Community Spotlight: Taka of Kotetsu Toys Japan

Team TokuNet interviews Taka of Kotetsu Toys Japan about his business and his love of tokusatsu!


Please introduce yourself!

Hello! I’m Taka, and I’m the owner of “Kotetsu Toys Japan”, a shop that sells tokusatsu goods all over the world. Pleased to meet you! I’ve been watching tokusatsu since I was a child (so over 30 years now), and I’m a collector just like everyone else. From the DX toys to the miscellaneous to collectors’ items, from classic series to modern series, I collect them all! If you’re looking for Japanese tokusatsu toys and goods, please check out my store!

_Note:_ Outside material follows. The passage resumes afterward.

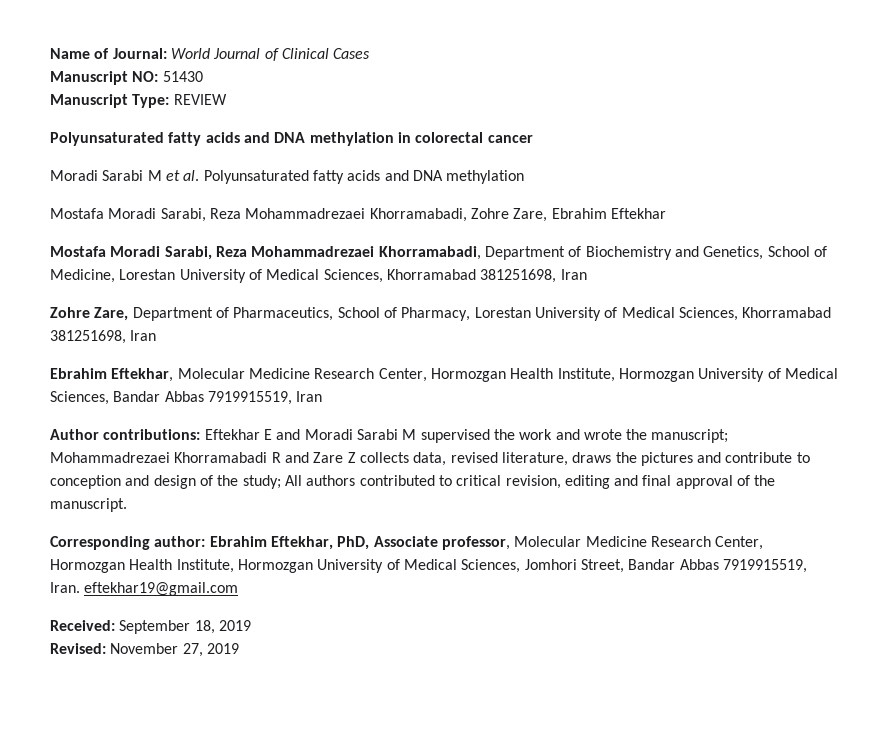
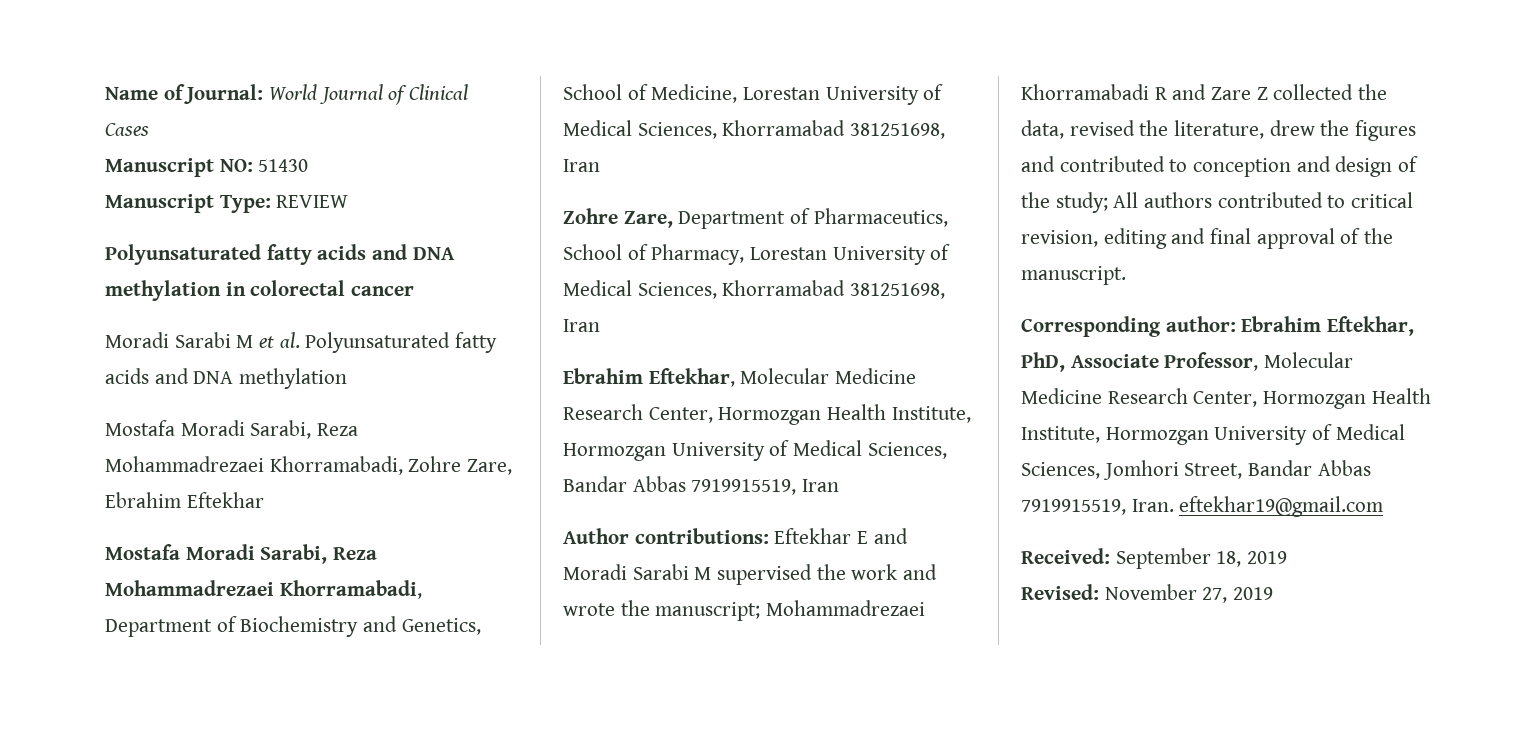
- Author contributions: Eftekhar E and Moradi Sarabi M supervised the work and wrote the manuscript; Mohammadrezaei Khorramabadi R and Zare Z collects data, revised literature, draws the pictures and contribute to conception and design of the study; All authors contributed to critical revision, editing and final approval of the manuscript.
+ Author contributions: Eftekhar E and Moradi Sarabi M supervised the work and wrote the manuscript; Mohammadrezaei Khorramabadi R and Zare Z collected the data, revised the literature, drew the figures and contributed to conception and design of the study; All authors contributed to critical revision, editing and final approval of the manuscript.
- Corresponding author: Ebrahim Eftekhar, PhD, Associate professor, Molecular Medicine Research Center, Hormozgan Health Institute, Hormozgan University of Medical Sciences, Jomhori Street, Bandar Abbas 7919915519, Iran. eftekhar19@gmail.com
+ Corresponding author: Ebrahim Eftekhar, PhD, Associate Professor, Molecular Medicine Research Center, Hormozgan Health Institute, Hormozgan University of Medical Sciences, Jomhori Street, Bandar Abbas 7919915519, Iran. eftekhar19@gmail.com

What got you interested in tokusatsu?

My first tokusatsu series was Jetman. I was only 2 or 3 years old so I don’t remember it well, but according to my father, I became interested in the Super Sentai series after by chance seeing the finale to Fiveman. Jetman would begin the following week, and I watched Super Sentai without fail every week after that. In high school, I studied abroad in Switzerland, and at my request, my parents recorded the broadcasts and mailed them to Switzerland for me to watch. (laughs) My favorite series has to be Jetman. Sure, it’s my first series, but I do really like Ryu (Red Hawk) and Gai (Black Condor). The show goes on and on about love, but I think it’s a story of Ryu and Gai’s friendship. It’s partly my generation, but Jetman to Kakuranger is my favorite period. Outside of that, there’s Liveman, Boukenger, Gokaiger, Zyuohger… There are many Sentai series I like from every period.

Around when I started Jetman, when I started watching tokusatsu, that was the time the Kamen Rider series had stopped airing, right after Kamen Rider Black RX ended. So I didn’t watch much Kamen Rider as a kid. But my father liked Kamen Rider #1, so every so often, we’d watch it together from VHS tapes. I think it was around when I entered elementary school that I started watching Kamen Rider on my own. I’m not completely sure, but I think the first series I watched from start to finish was Kamen Rider Super-1. I was doing karate, so I was very into the kenpo-focused action scenes. After that, I started watching Skyrider, Black, and other Showa-era series. When Kuuga started in 2000, that’s when I really got deep into Kamen Rider. It might be because it’s the first series I watched from the start when it was on TV, but Kuuga is probably my favorite Kamen Rider series. I don’t think I can tell you if I like either Kamen Rider or Super Sentai more though. I love all of it. (laughs)

My father also loves Godzilla, so growing up, whenever a new movie would come out, we’d go together to the theater to watch it. I like Gamera too, but if I have to choose, I’m probably picking Godzilla. I really liked Godzilla vs Space Godzilla and Godzilla vs King Ghidorah as a kid. The most recent one I liked was Godzilla vs Biollante. I was too scared to look at Biollante when I was small, but watching it again as an adult, I can sense the deep themes in the movie, and I really like it now. Even now, I distinctly remember asking Santa for a Godzilla toy. When I saw Godzilla Final Wars in theaters, it made me sad wondering if we couldn’t watch Godzilla films in theaters after this. It seemed like there’d be a new movie every year during that time, and it was something I looked forward to every year. But with Shin Godzilla, Godzilla SP, and the USA Godzilla movies [the Monsterverse movies], it makes me happy to see Godzilla making a comeback.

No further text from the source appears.